Tidak jarang dari teman temannya sudah beristri bahkan sudah ada yang mempunyai dua anak. Banyak para rekan kerja bertanya kapan dia akan menikah, jawabannya hanya satu, kalau jodoh pasti tak akan kemana. Emang dia kira jodoh datang semudah itu kali, ya. Pokoknya Raditya paling nggak suka berurusan dengan hal semacam cinta cintaan seperti itu. Menurut dia jodoh itu nggak usah di cari kalau sudah jodoh pasti datang sendiri. Ya kali ojek online datang di saat kita butuh, kalaj tidak di order pasti tidak akan tau kita butuh atau tidak. Yang jelas pemikiran Raditya jauh dari pemikiran orang pada umumnya. Sampai ibu Raditya tidak tau lagi bagaimana cara untuk membujuk sang anak agar segera menikah. Di usia tak lagi muda tentu orang tua cemas kala anak mereka yang sudah berumur belum menemukan jodoh.

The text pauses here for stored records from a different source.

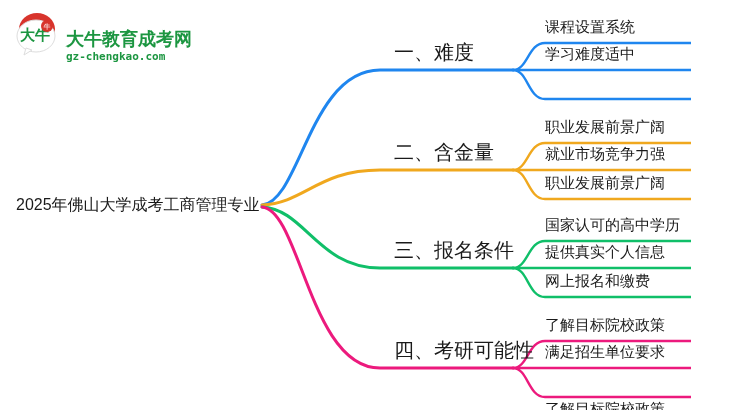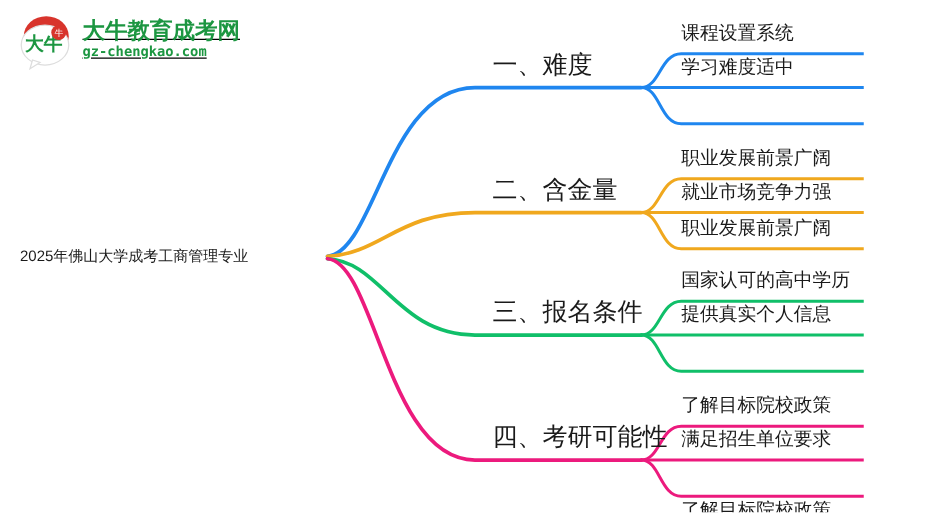--- a/index.html
+++ b/index.html
@@ -44,9 +44,8 @@
   .logo-text {
     position: absolute;
     left: 52px;
-    top: 5px;
+    top: 20px;
     width: 130px;
-    text-decoration: underline;
   }
   .logo-cn {
     font-size: 18px;

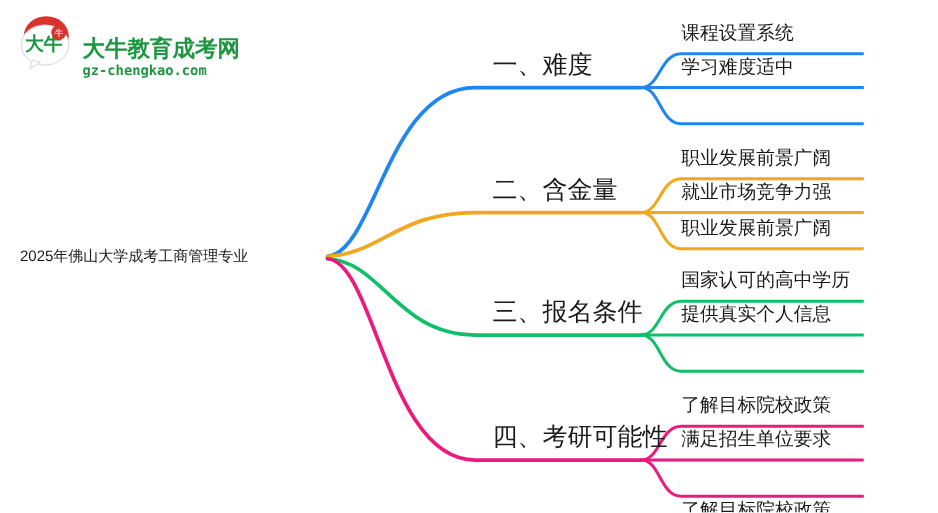--- a/index.html
+++ b/index.html
@@ -77,7 +77,7 @@
     justify-content: flex-start;
   }
   .root-label {
-    font-size: 12px;
+    font-size: 16px;
     color: #1a1a1a;
     white-space: nowrap;
     line-height: 26px;

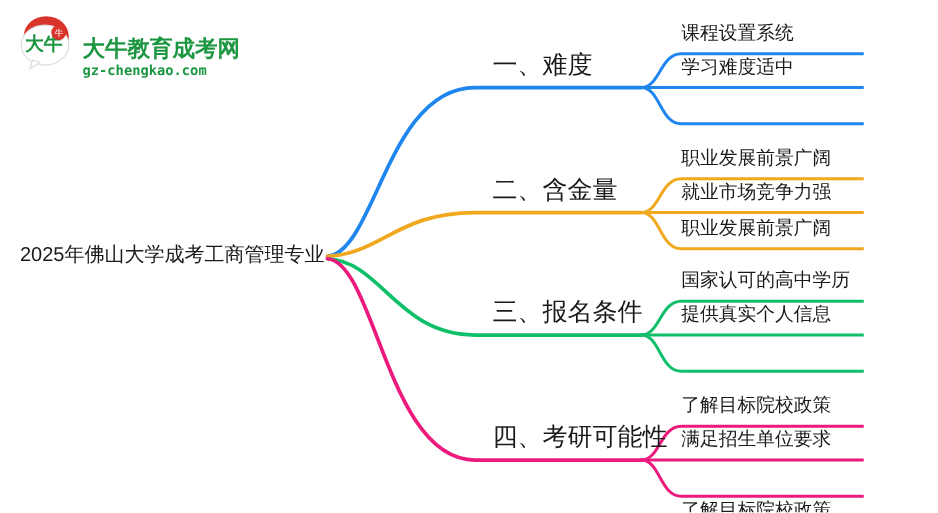--- a/index.html
+++ b/index.html
@@ -191,6 +191,9 @@
   <div class="leaf-node" style="left:545px; top:239px; width:190px;font-family:Liberation Serif, serif;">
     <span class="leaf-label">提供真实个人信息</span>
   </div>
+  <div class="leaf-node" style="left:545px; top:268px; width:190px;">
+    <span class="leaf-label">网上报名和缴费</span>
+  </div>
 
   <div class="branch-node" style="left:394px; top:336px;">
     <span class="branch-label">四、考研可能性</span>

Singkat cerita. Perjodohan bermula saat Zaky (kakak kandung Raditya) bertemu dengan salah satu rekan kerjanya. Mereka sama sama bekerja di luar kota, jauh dari tanah kelahiran. Di sela jam istirahat kerja ada sebuah perbincangan mengarah pada sebuah perjodohan. Temannya berbicara tentang sang adik yang belum juga berjodoh. Dalam kesempatan itu teman Zaky mengatakan bahwa dia mengenal salah satu teman wanitanya bernama Liona, ia ingin mengenalkan keduanya. Kebetulan juga Liona sendiri adalah teman semasa kuliah istrinya.
"Bagaimana kalau kamu jodohkan saja mereka? Toh aku lihat adikmu itu sudah waktunya menikah, di tambah lagi Liona juga gadis yang baik, dari keluarga baik baik pula. Siapa tau mereka di takdirkan berjodoh"
Sepertinya Zaky mempertimbangkan ucapan temannya tersebut. Sesampainya di rumah, ia menyampaikan niat perjodohan sang adik pada sang istri.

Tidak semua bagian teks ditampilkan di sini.